TASK: What you return must match the records word for word, except that images are dropped.

(Items listed in a dataset)
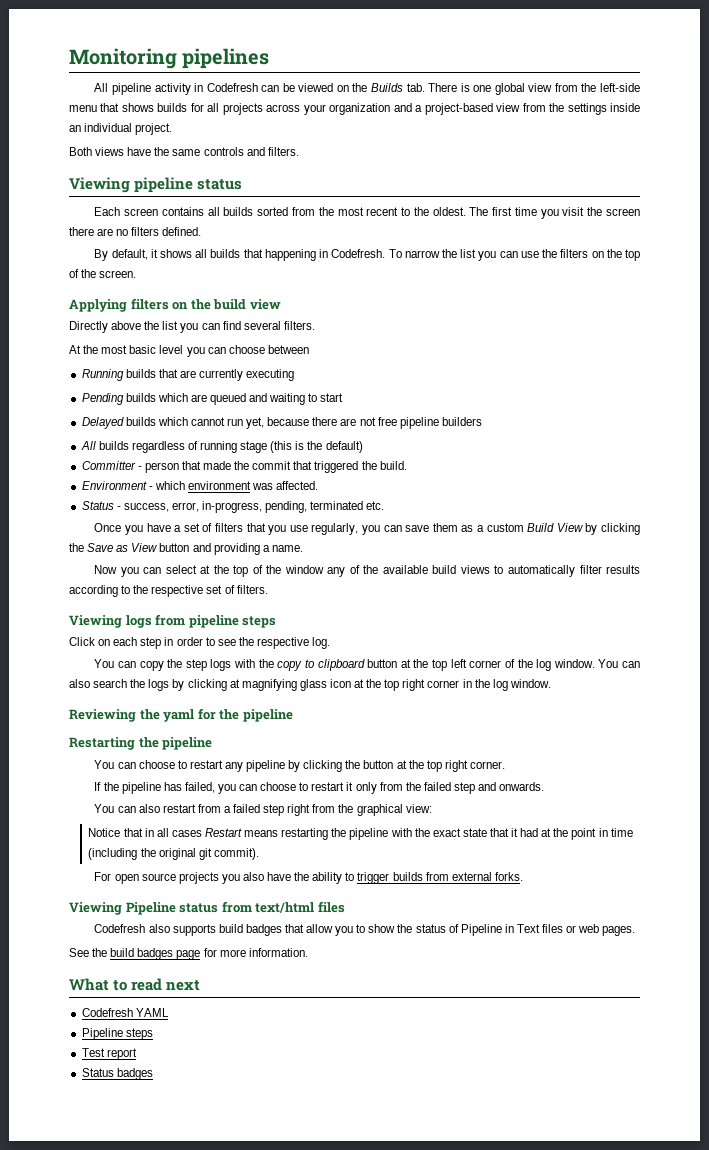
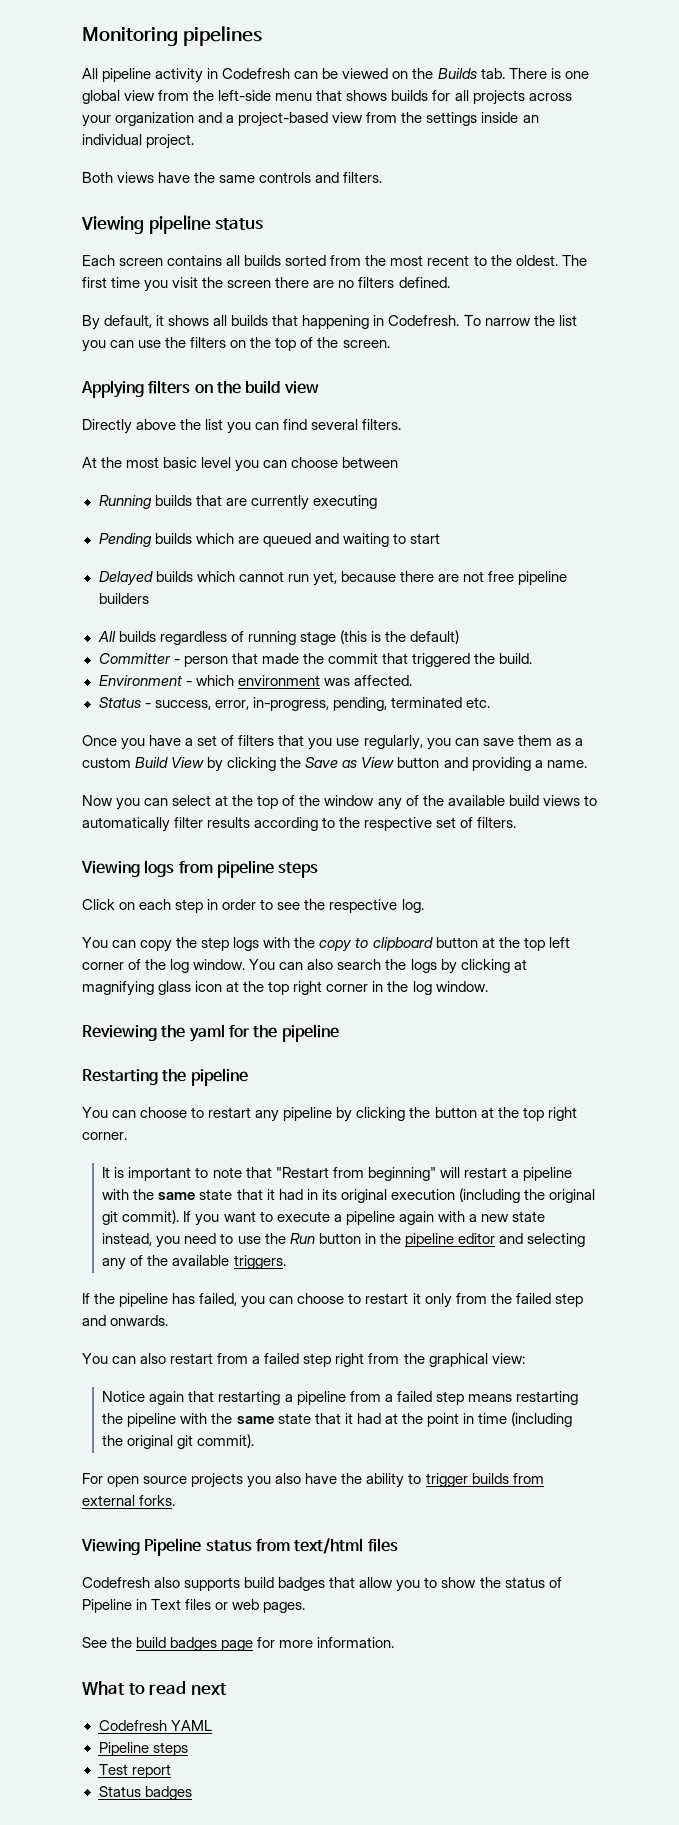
(505, 765) none -> [102,1167,572,1181] [102,1188,595,1203] [102,1210,545,1226] [102,1233,585,1248] [102,1255,286,1270] // It is important to note that "Restart from beginning" will restart a pipeline with the same state that it had in its original execution (including the original git commit). If you want to execute a pipeline again with a new state instead, you need to use the Run button in the pipeline editor and selecting any of the available triggers.
[123,828,242,837] that in all cases Restart -> [149,1391,464,1405] again that restarting a pipeline from a failed step
[432,828,461,837] exact -> [236,1416,274,1424] same

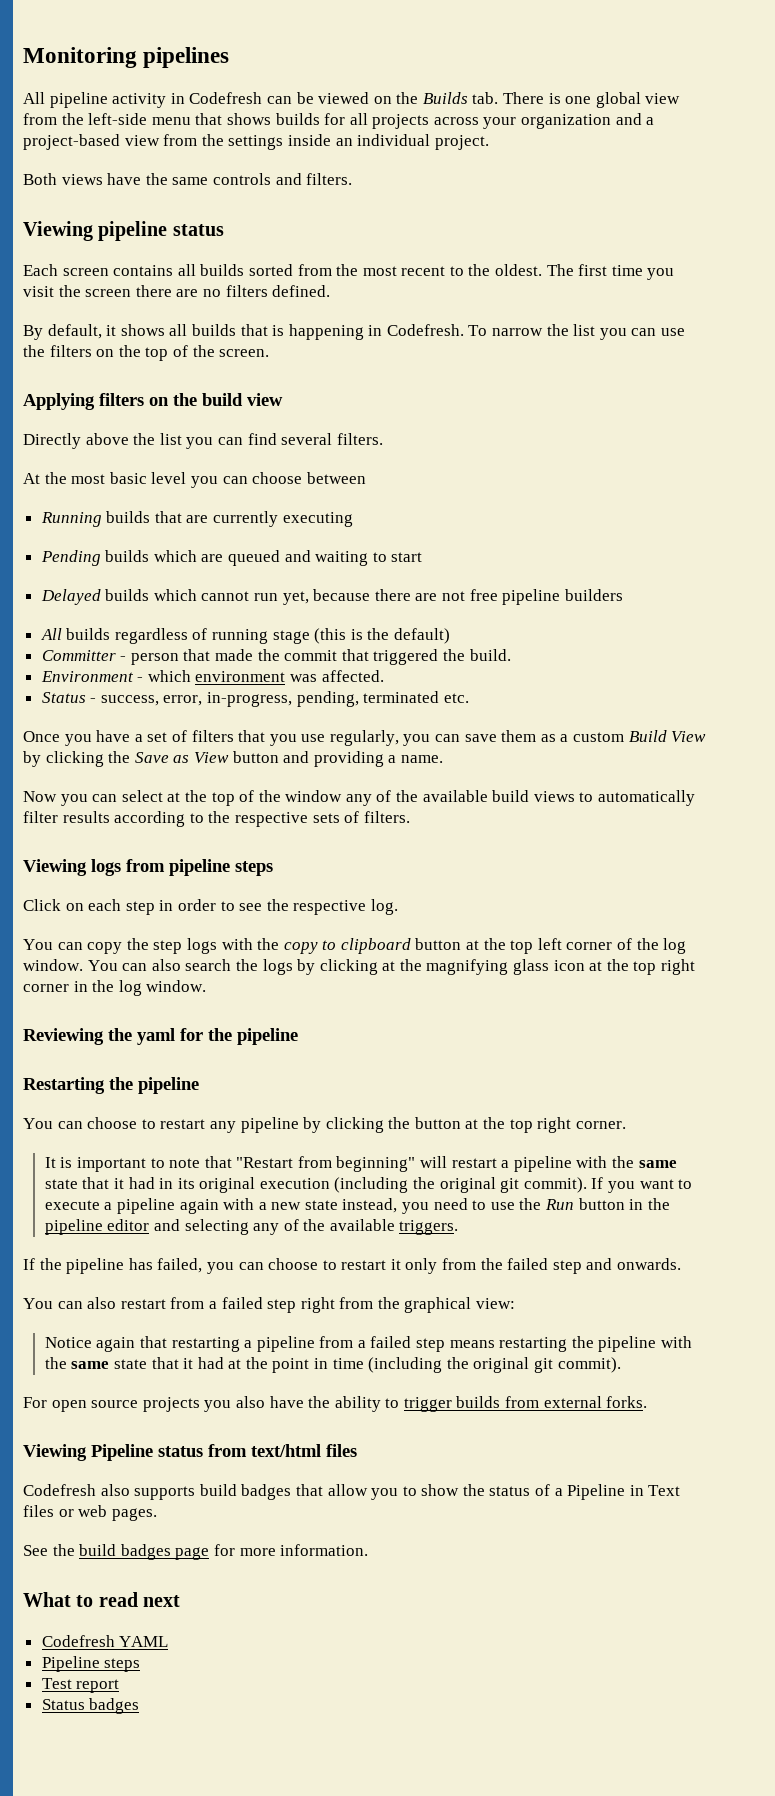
(299, 320) none -> [272,325,285,336] is
[436,817,457,828] set -> [312,813,340,823] sets
(527, 964) none -> [399,959,422,971] the
(562, 1582) none -> [554,1488,563,1496] a

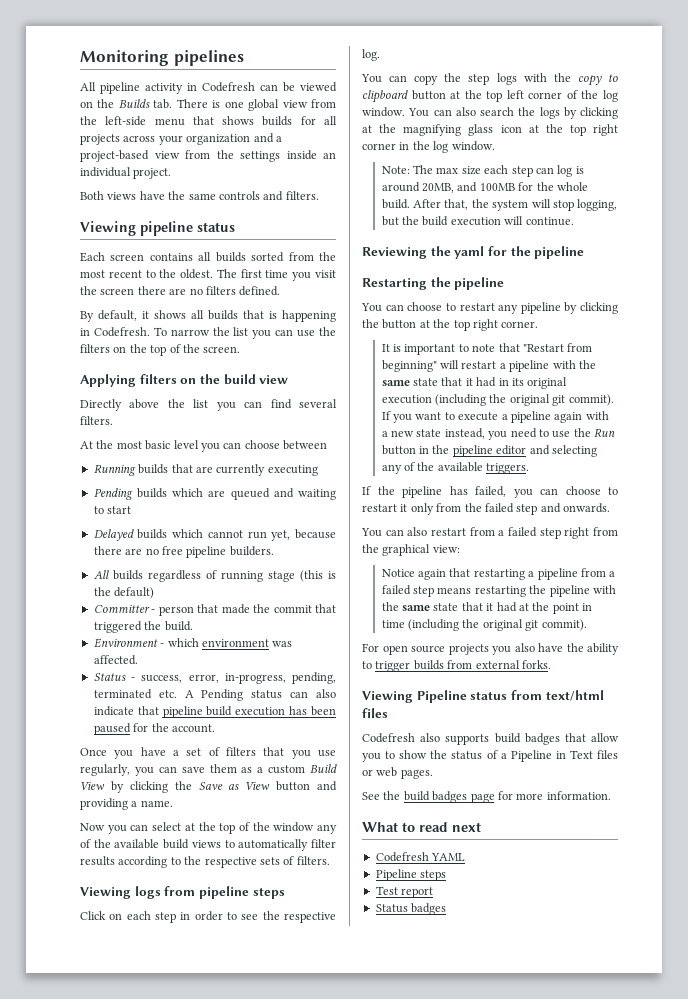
[442,591,466,601] not -> [145,548,159,555] no
[564,589,623,601] builders -> [229,546,274,556] builders.
(469, 698) none -> [184,689,336,701] [93,706,336,718] [93,723,215,735] A Pending status can also indicate that pipeline build execution has been paused for the account.
(207, 986) none -> [381,165,584,177] [381,182,588,193] [381,199,618,211] [381,216,574,226] // Note: The max size each step can log is around 20MB, and 100MB for the whole build. After that, the system will stop logging, but the build execution will continue.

SOLVED PROBLEM:
(505, 765) none -> [102,1167,572,1181] [102,1188,595,1203] [102,1210,545,1226] [102,1233,585,1248] [102,1255,286,1270] // It is important to note that "Restart from beginning" will restart a pipeline with the same state that it had in its original execution (including the original git commit). If you want to execute a pipeline again with a new state instead, you need to use the Run button in the pipeline editor and selecting any of the available triggers.
[123,828,242,837] that in all cases Restart -> [149,1391,464,1405] again that restarting a pipeline from a failed step
[432,828,461,837] exact -> [236,1416,274,1424] same

(299, 320) none -> [272,325,285,336] is
[436,817,457,828] set -> [312,813,340,823] sets
(527, 964) none -> [399,959,422,971] the
(562, 1582) none -> [554,1488,563,1496] a

[442,591,466,601] not -> [145,548,159,555] no
[564,589,623,601] builders -> [229,546,274,556] builders.
(469, 698) none -> [184,689,336,701] [93,706,336,718] [93,723,215,735] A Pending status can also indicate that pipeline build execution has been paused for the account.
(207, 986) none -> [381,165,584,177] [381,182,588,193] [381,199,618,211] [381,216,574,226] // Note: The max size each step can log is around 20MB, and 100MB for the whole build. After that, the system will stop logging, but the build execution will continue.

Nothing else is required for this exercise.